Flexible and responsive approach to demand-driven opportunities: As detailed above, the programme will pursue a flexible and responsive approach to supporting demand-driven reforms from GoN sector and PFM stakeholders. This will require fostering and maintaining strong and effective relationships with key sector PFM stakeholders as well as several critical central-level stakeholders such as OAG or the Financial Comptroller General Office (FCGO).

Politically informed proactive identification of reform opportunities: In addition, the programme will apply rapid political economy analysis (drawing on fiduciary and corruption analysis) so as to proactively ‘spot’ reform opportunities and to leverage those that are both technically sound and politically feasible. The programme will draw on the principles of the problem driven iterative adaptation (PDIA) approach to enable a structured process to identifying and pursuing reform opportunities.

Cross-sector coordination and learning : Delivery of results targeted in this Business Case will require close coordination between PFM and accountability reforms within sectors. The contracted service provider will be responsible for identifying areas of reform commonality and opportunities to proactively reinforce individual sector reforms through system-wide activities.

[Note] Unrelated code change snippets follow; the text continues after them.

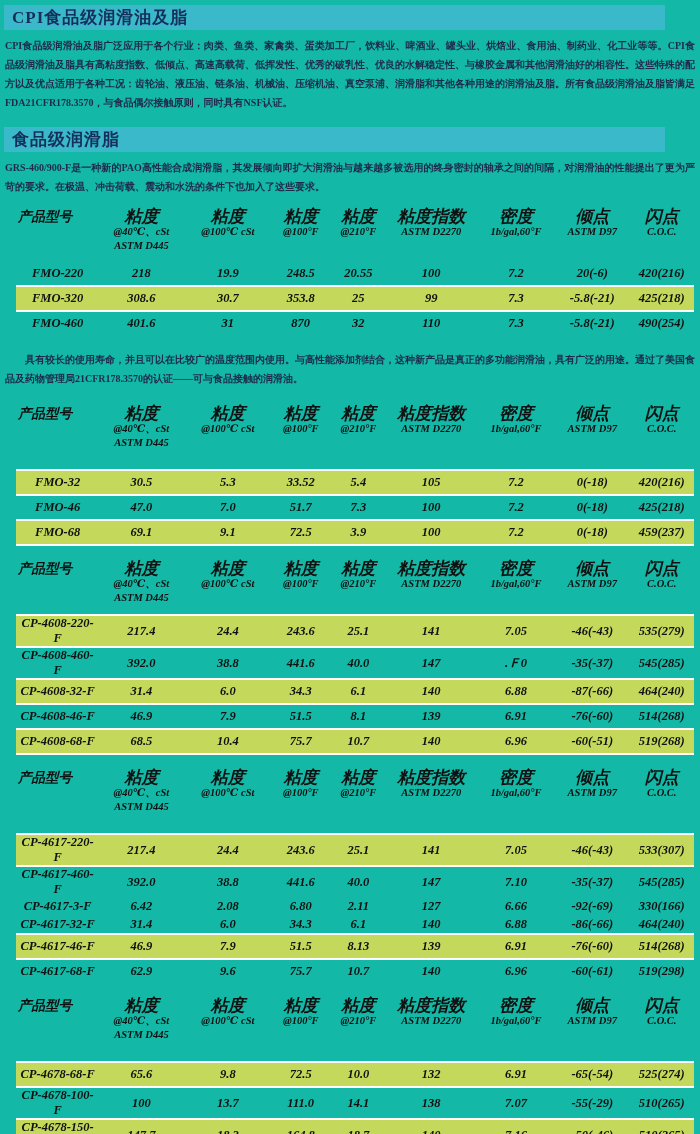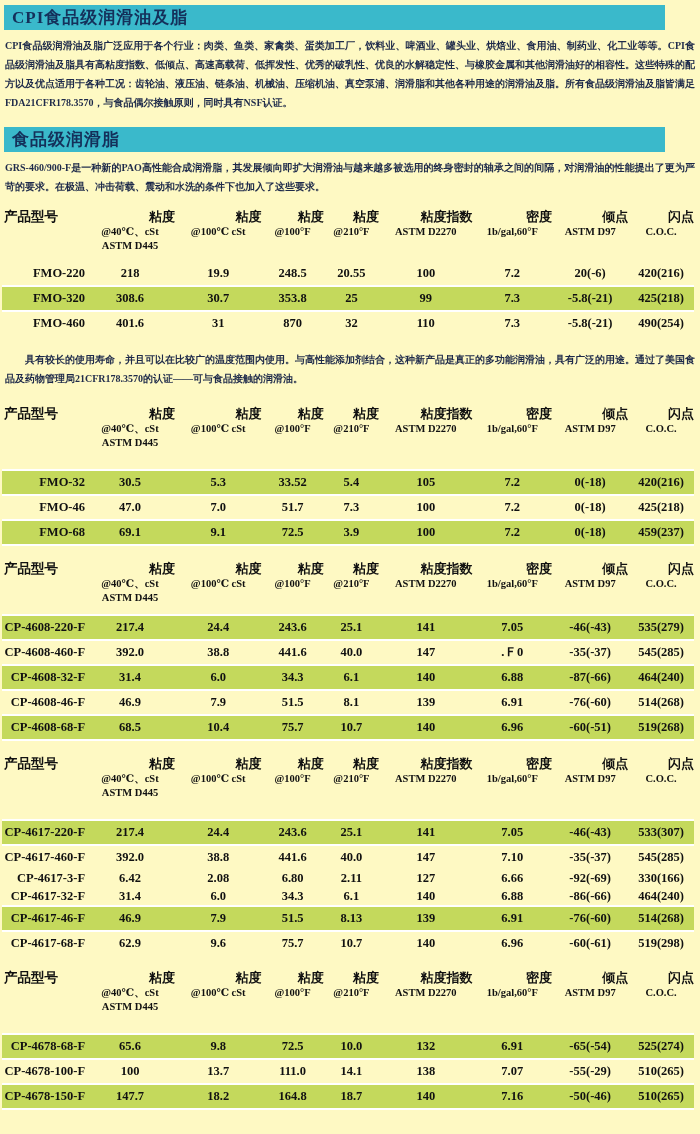"CPI食品级润滑油及脂" .page { background: #fef9c3 -> #14b8a6 }
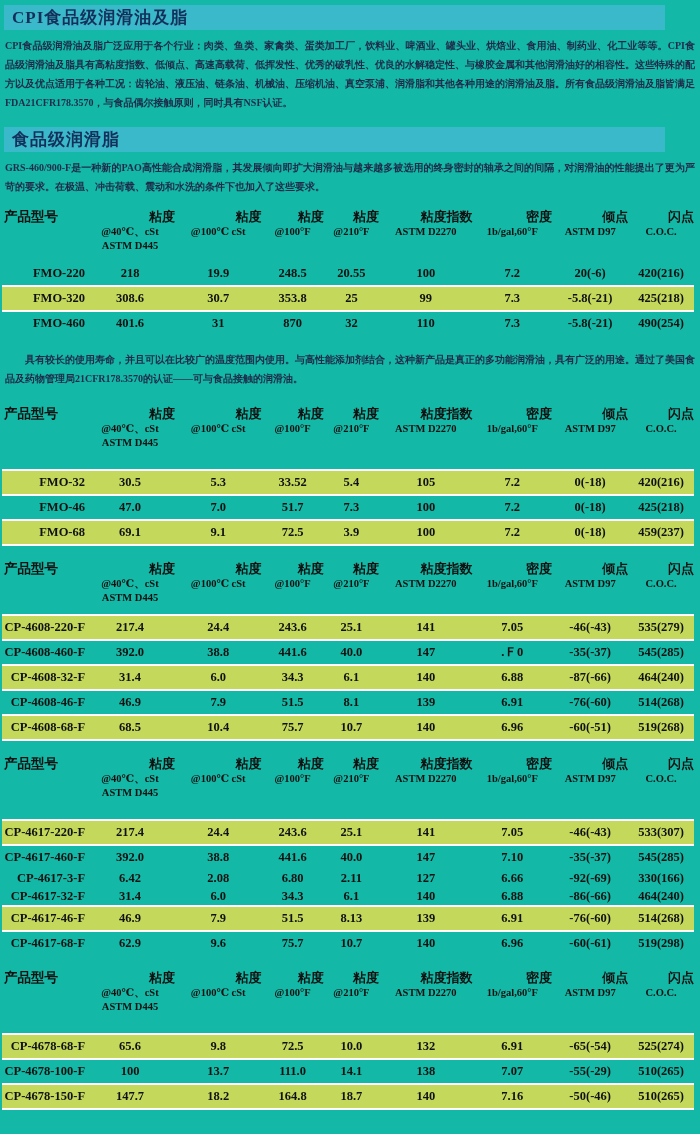"产品型号" .tbl { font-style: none -> italic; margin: 0 6px 14px 2px -> 0 6px 14px 16px }
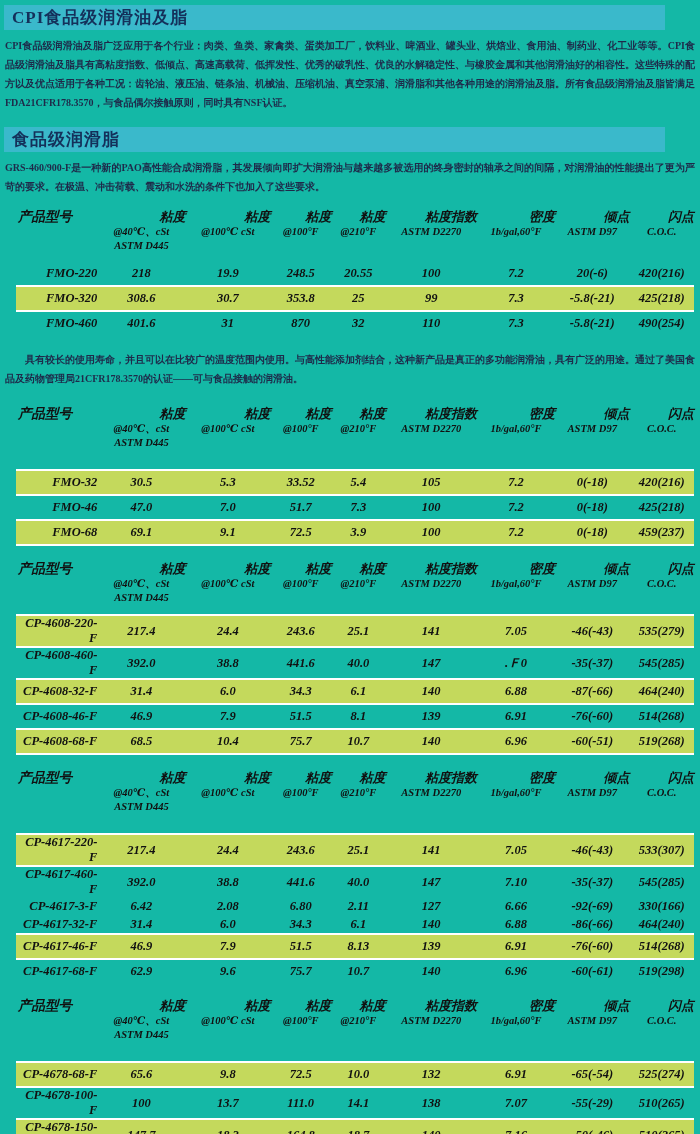"粘度" .h-main { font-size: 13px -> 17px; text-align: right -> none }
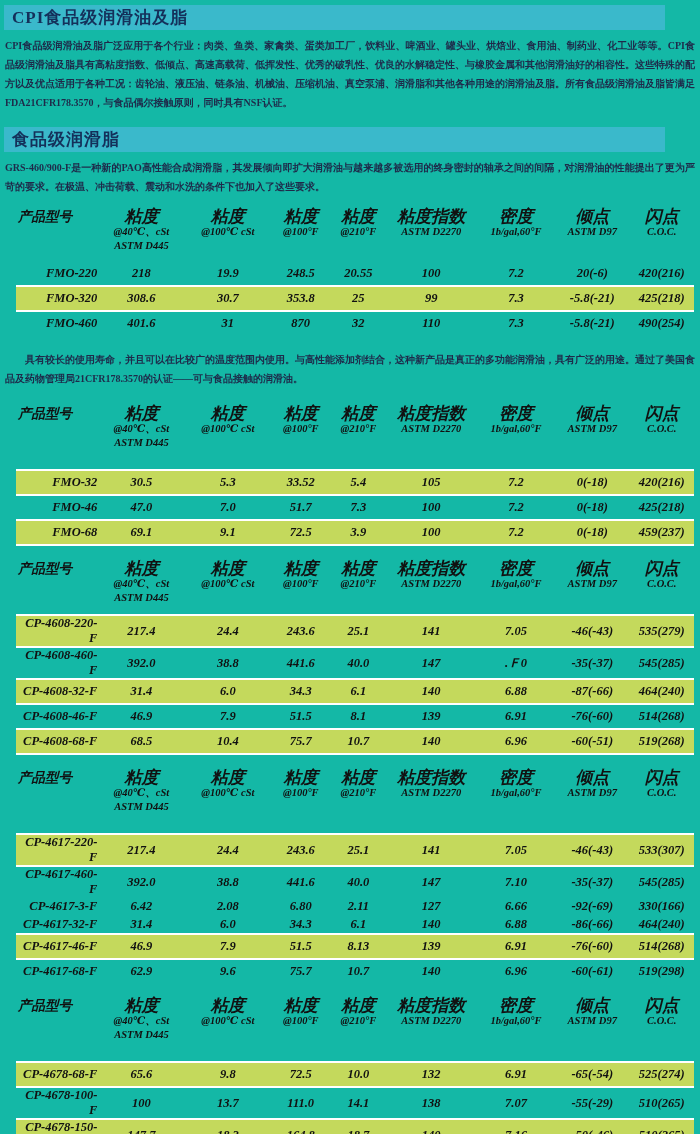"FMO-220" table.spec td.prod { text-align: right -> center }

It is anticipated that the contracted service provider will use the first three months of the contract as an inception period to establish planning and reporting procedures, complete immediate analysis and assurance tasks and identify short-to-medium term reform priorities with key stakeholders. The contract will include breakpoints25 at the 12 month and 36 month marks to enable review of performance and adaptation of programme priorities as required by context changes.

The flexible fund for institutional support outlined in Component 3 is intended to enable scale-up of specific reforms in sector or revenue functions of GoN and support larger pieces of discrete, stand-alone reform, separate from the ongoing TA/capacity building and analysis activities undertaken by the service provider. This function will enable DFID Nepal to build on the analysis and initial technical assistance within the programme and to leverage system-wide changes as they emerge.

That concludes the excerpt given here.